I am going to lose my fucking mind. [Electricity(?)-related]

A few months ago, I left the room for a few minutes, with the computer on. When I came back, the screen was black, and the computer was making much less noise than it should be making. The tower has two lights on it: the green, solid light, and the orange, blinky light. This time, ol’Blinky was solid, just like Mr Green next to him. I was forced to do a hard shut down, and when I tried to turn it on again, it refused. It took about a half an hour to get it to turn on, and when it did, I saw that the weirdness had only just begun.

The “picture” on the monitor does not stay in place. Sometimes, it “drops,” where the picture seems to slide down below the screen, and the top part only remains. Sometimes, it “jumps” clear through the top of the monitor, and only the bottom half is visible. Sometimes, black bars appear. Sometimes, it plain old disappears, leaving the monitor black, with spots of light purple or a big while halo in the middle.

Ok, I decided, I need a new monitor.

Until about a week later, when I was sitting in front of the computer innocently writing a paper. Click, scrape, whoooooooooooooosh! The monitor went black, and the computer was eerily silent. Blinky was now solid. Hard shut down, waited half an hour, and I was good to go. I call these freak outs.

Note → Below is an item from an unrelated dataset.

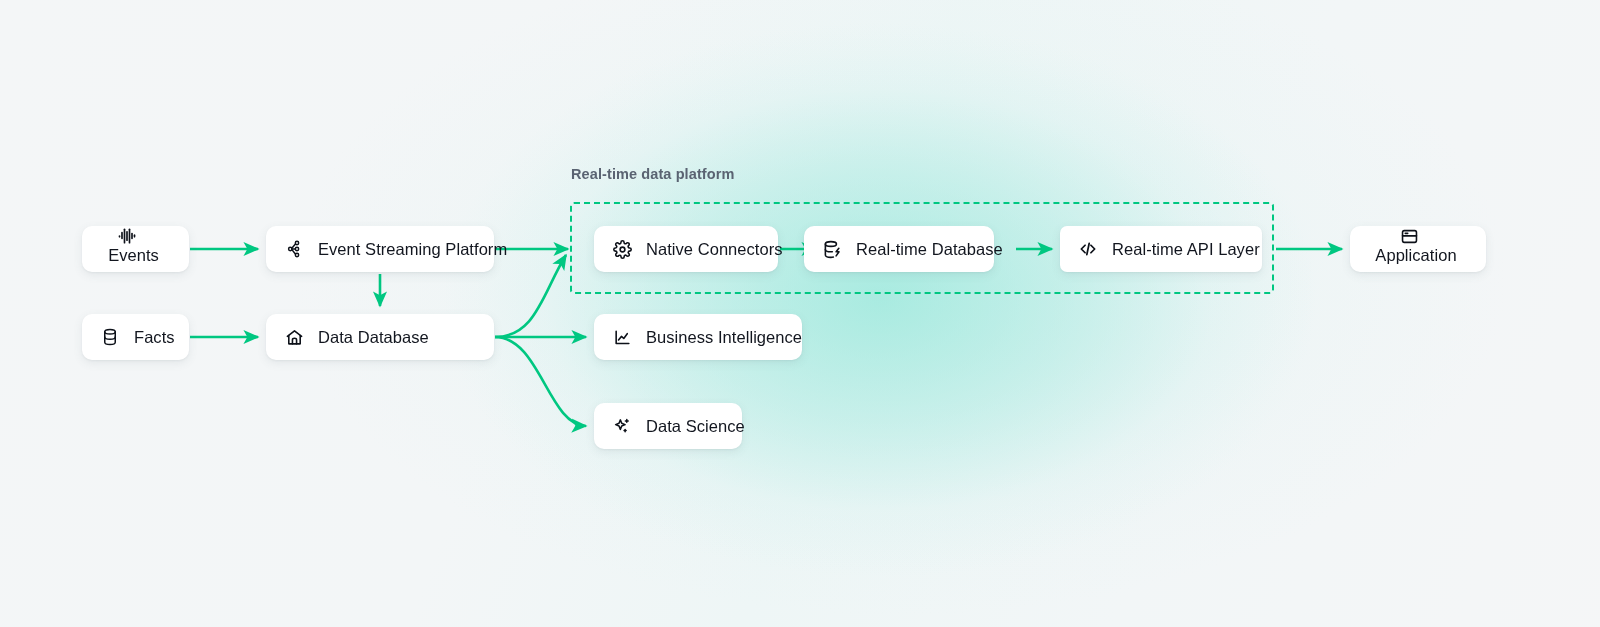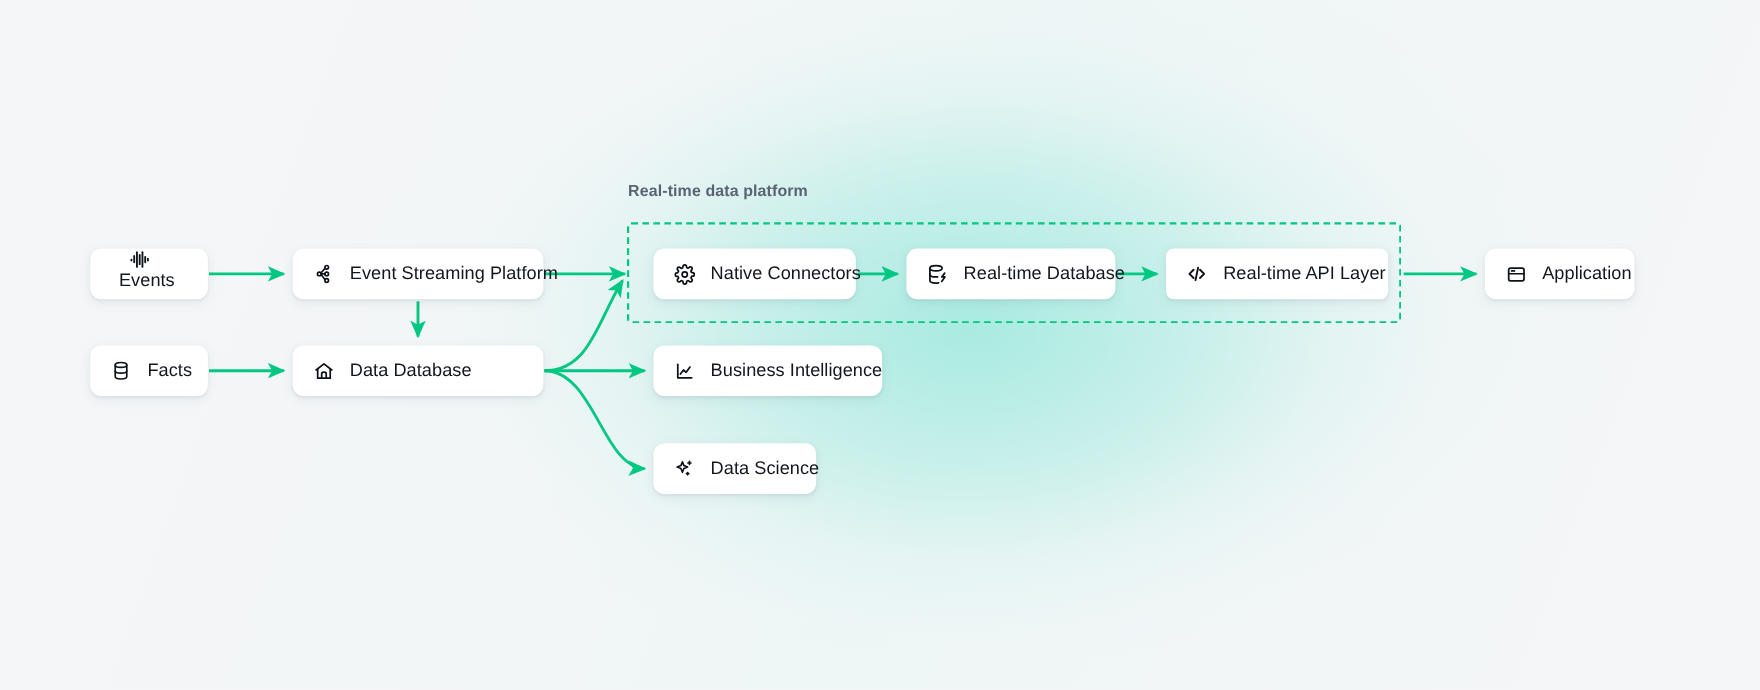"Real-time Database" div.node { left: 824px -> 804px }
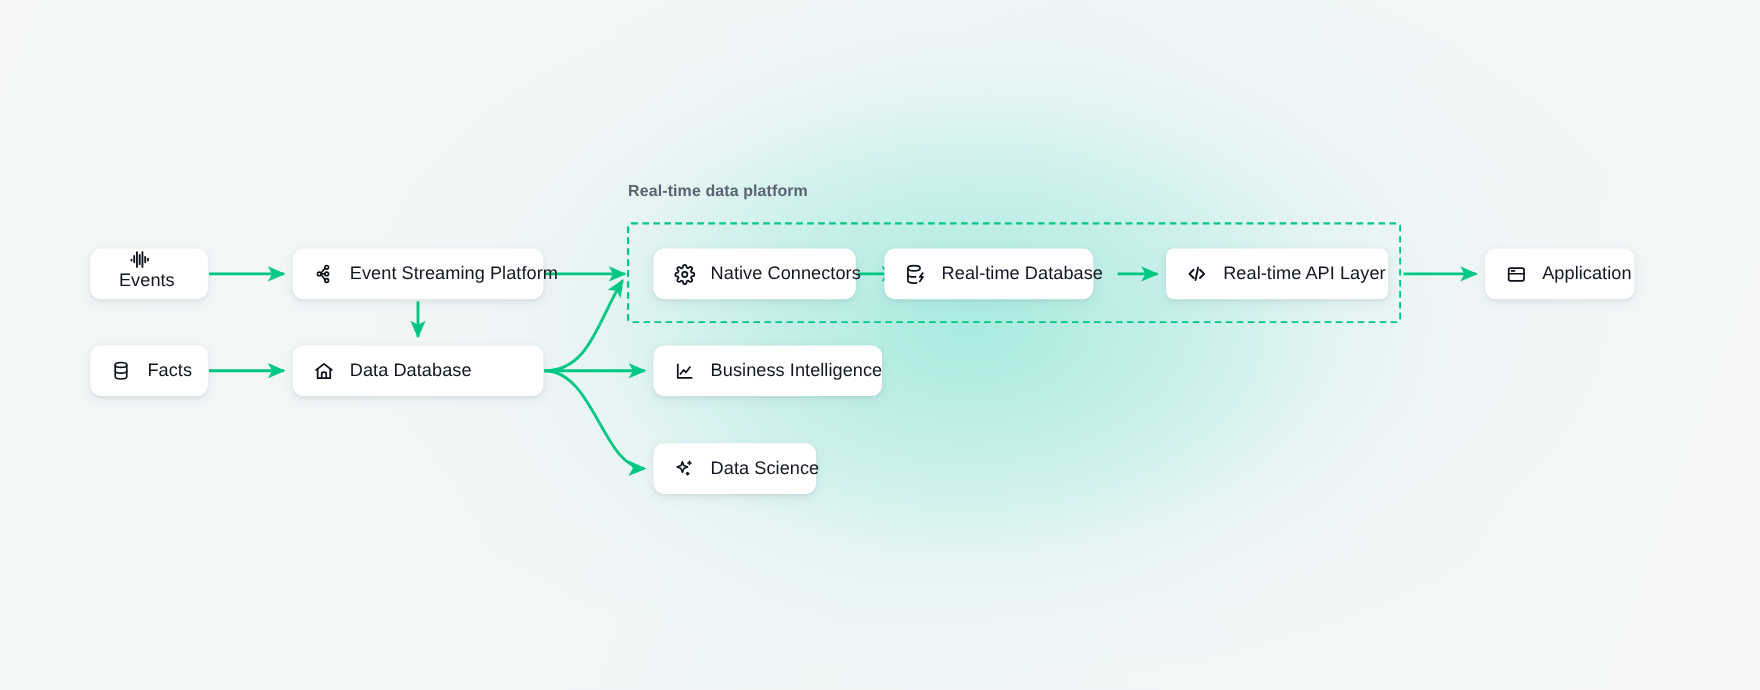"Application" div.node { flex-direction: none -> column }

Once every few weeks, the computer would bug out like that, and nearly every day the picture on the monitor would slide around. I would be convinced that it was a monitor problem only if it weren’t for the noises the computer makes and the solid orange light. I had no idea what the problem is, but my mother insists that it’s my fault, because I don’t use the computer right. She says I “type too fast,” and that’s what makes it crash. However, she also thinks that I make the computer crash by having a desktop that’s blue, so whatever. :rolleyes:

In reality, I think I’m pretty good to my computer. I don’t have any unnecessary stuff installed on it. In fact, the only programs I run regularly are Word, Excel, AOL, IE and Winamp. Maybe I should say ran regularly, because at the beginning of last week, both AOL and Winamp stopped running. They can’t be started up at all. Ok…fine. Piece of useless shit is now down to running only 2/5 of the programs I use, and when they are running, damned if I can see them on the motherfucking monitor.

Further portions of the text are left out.